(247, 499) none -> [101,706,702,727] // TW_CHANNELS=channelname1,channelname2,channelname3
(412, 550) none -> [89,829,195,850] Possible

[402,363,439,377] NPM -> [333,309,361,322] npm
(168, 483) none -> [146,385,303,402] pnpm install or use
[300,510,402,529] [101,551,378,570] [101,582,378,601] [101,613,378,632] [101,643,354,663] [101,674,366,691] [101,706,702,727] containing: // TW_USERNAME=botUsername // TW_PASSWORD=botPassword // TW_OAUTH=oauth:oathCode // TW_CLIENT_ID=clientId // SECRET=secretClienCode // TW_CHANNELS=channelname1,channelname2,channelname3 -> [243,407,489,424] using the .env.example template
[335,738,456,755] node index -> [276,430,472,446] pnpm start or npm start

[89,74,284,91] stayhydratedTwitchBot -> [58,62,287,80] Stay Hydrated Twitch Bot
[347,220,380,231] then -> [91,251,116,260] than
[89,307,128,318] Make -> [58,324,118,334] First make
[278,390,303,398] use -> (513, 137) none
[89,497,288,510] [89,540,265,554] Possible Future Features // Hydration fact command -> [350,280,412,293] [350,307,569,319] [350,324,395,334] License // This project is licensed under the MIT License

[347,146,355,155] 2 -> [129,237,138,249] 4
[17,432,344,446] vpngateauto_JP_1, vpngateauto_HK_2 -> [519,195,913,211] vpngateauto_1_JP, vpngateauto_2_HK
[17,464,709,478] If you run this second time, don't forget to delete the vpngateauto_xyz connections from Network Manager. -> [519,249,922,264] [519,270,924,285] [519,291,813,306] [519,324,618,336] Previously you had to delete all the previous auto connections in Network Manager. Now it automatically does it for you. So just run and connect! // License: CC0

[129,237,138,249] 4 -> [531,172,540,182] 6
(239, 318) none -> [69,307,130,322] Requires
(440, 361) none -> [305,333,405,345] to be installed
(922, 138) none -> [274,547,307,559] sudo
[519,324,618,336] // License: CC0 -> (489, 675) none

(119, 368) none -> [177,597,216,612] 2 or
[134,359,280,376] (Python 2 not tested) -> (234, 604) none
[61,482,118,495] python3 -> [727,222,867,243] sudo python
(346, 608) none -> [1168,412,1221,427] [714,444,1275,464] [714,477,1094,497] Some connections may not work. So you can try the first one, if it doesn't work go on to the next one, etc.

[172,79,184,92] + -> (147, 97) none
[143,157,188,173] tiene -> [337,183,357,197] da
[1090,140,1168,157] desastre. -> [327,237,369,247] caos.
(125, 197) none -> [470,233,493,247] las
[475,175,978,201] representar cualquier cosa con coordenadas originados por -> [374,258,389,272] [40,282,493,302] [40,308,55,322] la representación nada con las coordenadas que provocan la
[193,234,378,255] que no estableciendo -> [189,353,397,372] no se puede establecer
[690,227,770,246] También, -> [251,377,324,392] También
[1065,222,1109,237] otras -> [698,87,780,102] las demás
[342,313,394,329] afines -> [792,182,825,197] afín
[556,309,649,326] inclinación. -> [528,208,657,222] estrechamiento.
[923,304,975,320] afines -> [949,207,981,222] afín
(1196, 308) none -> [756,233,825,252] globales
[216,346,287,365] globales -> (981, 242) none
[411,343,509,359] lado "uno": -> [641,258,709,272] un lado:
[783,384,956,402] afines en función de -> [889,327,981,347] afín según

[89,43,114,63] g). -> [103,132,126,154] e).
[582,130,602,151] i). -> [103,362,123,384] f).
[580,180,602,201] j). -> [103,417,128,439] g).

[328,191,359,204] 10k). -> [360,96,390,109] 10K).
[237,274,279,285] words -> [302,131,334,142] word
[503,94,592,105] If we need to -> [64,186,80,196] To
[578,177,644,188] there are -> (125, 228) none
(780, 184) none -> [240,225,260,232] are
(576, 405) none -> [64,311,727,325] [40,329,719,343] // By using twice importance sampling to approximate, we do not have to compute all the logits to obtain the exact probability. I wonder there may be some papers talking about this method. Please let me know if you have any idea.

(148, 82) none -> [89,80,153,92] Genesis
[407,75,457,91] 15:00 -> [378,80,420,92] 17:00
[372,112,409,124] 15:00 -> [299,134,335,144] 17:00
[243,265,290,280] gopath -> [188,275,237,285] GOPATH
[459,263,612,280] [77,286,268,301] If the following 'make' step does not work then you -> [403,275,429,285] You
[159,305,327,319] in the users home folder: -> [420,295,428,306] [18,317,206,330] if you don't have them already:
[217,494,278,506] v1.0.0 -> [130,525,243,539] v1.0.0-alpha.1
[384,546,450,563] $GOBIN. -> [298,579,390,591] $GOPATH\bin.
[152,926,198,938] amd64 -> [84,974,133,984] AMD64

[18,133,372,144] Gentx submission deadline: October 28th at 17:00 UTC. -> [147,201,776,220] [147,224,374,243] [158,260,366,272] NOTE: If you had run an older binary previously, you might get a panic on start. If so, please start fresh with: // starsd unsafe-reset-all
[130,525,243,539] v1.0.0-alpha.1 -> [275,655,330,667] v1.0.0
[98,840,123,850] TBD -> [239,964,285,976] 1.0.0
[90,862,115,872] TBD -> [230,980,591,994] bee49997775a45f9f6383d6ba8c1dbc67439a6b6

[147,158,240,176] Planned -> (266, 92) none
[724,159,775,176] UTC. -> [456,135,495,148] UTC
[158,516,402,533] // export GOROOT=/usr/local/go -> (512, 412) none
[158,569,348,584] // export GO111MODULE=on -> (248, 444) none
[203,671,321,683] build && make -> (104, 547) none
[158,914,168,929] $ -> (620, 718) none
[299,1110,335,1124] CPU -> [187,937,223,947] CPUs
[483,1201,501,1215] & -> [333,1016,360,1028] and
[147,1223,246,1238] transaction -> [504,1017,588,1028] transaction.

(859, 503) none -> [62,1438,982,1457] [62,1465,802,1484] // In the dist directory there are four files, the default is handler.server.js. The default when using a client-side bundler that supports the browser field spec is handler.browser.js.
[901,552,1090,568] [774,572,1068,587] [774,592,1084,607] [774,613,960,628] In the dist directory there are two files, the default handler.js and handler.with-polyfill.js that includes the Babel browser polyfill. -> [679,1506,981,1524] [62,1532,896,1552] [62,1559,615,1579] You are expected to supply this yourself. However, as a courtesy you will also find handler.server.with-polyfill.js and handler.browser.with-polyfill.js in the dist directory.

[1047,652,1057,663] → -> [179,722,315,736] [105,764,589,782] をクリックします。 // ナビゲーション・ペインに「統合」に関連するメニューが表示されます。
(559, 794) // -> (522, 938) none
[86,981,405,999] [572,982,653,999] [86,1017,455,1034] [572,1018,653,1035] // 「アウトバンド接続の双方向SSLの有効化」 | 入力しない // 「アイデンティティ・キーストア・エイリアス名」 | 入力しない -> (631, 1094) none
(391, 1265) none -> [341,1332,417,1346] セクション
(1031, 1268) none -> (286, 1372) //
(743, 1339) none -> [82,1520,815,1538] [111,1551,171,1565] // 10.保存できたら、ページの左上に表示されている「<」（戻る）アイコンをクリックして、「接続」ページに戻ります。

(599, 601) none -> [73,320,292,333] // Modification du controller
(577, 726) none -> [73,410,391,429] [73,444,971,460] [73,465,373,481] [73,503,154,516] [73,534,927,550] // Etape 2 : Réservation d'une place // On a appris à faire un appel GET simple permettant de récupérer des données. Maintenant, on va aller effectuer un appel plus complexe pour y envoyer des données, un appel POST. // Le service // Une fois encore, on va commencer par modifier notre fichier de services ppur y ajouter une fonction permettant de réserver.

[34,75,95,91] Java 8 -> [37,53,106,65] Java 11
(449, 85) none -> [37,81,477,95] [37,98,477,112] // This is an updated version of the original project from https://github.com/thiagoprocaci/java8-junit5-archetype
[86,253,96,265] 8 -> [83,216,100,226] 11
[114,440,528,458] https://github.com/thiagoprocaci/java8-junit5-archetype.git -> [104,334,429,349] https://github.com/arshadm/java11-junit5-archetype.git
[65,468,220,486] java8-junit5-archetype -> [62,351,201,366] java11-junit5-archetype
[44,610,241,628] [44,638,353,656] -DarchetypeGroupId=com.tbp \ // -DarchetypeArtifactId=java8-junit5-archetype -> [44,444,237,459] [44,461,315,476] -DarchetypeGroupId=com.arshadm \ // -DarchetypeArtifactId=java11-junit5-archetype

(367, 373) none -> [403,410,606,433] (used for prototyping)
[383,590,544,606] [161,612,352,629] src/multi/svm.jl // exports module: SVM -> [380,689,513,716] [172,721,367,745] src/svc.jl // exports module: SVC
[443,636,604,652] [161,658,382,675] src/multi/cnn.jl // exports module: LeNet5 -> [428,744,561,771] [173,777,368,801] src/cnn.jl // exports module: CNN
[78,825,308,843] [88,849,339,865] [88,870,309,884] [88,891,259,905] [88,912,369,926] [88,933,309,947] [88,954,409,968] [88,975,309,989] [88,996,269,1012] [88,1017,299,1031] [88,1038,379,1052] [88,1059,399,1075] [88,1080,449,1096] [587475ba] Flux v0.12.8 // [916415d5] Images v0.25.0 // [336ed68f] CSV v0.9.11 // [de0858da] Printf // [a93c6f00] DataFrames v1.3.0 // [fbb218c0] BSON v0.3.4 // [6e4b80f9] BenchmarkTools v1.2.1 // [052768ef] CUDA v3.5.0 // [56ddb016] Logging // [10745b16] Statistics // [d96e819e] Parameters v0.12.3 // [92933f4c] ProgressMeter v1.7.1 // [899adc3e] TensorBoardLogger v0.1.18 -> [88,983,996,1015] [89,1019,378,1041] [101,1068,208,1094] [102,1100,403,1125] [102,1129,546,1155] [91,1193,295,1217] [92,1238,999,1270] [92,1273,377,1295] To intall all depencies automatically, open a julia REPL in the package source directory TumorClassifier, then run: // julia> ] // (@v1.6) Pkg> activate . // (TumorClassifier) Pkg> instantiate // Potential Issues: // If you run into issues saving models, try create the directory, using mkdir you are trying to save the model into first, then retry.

○ ○ ○

> _About this exercise_
Return, unchanged, the run of lines above that opens with the line containing "(148, 82) none -> [89,80,153,92] Genesis" and closes with the line containing "[147,1223,246,1238] transaction ->". Include both.

> _Solution for this exercise_
(148, 82) none -> [89,80,153,92] Genesis
[407,75,457,91] 15:00 -> [378,80,420,92] 17:00
[372,112,409,124] 15:00 -> [299,134,335,144] 17:00
[243,265,290,280] gopath -> [188,275,237,285] GOPATH
[459,263,612,280] [77,286,268,301] If the following 'make' step does not work then you -> [403,275,429,285] You
[159,305,327,319] in the users home folder: -> [420,295,428,306] [18,317,206,330] if you don't have them already:
[217,494,278,506] v1.0.0 -> [130,525,243,539] v1.0.0-alpha.1
[384,546,450,563] $GOBIN. -> [298,579,390,591] $GOPATH\bin.
[152,926,198,938] amd64 -> [84,974,133,984] AMD64

[18,133,372,144] Gentx submission deadline: October 28th at 17:00 UTC. -> [147,201,776,220] [147,224,374,243] [158,260,366,272] NOTE: If you had run an older binary previously, you might get a panic on start. If so, please start fresh with: // starsd unsafe-reset-all
[130,525,243,539] v1.0.0-alpha.1 -> [275,655,330,667] v1.0.0
[98,840,123,850] TBD -> [239,964,285,976] 1.0.0
[90,862,115,872] TBD -> [230,980,591,994] bee49997775a45f9f6383d6ba8c1dbc67439a6b6

[147,158,240,176] Planned -> (266, 92) none
[724,159,775,176] UTC. -> [456,135,495,148] UTC
[158,516,402,533] // export GOROOT=/usr/local/go -> (512, 412) none
[158,569,348,584] // export GO111MODULE=on -> (248, 444) none
[203,671,321,683] build && make -> (104, 547) none
[158,914,168,929] $ -> (620, 718) none
[299,1110,335,1124] CPU -> [187,937,223,947] CPUs
[483,1201,501,1215] & -> [333,1016,360,1028] and
[147,1223,246,1238] transaction -> [504,1017,588,1028] transaction.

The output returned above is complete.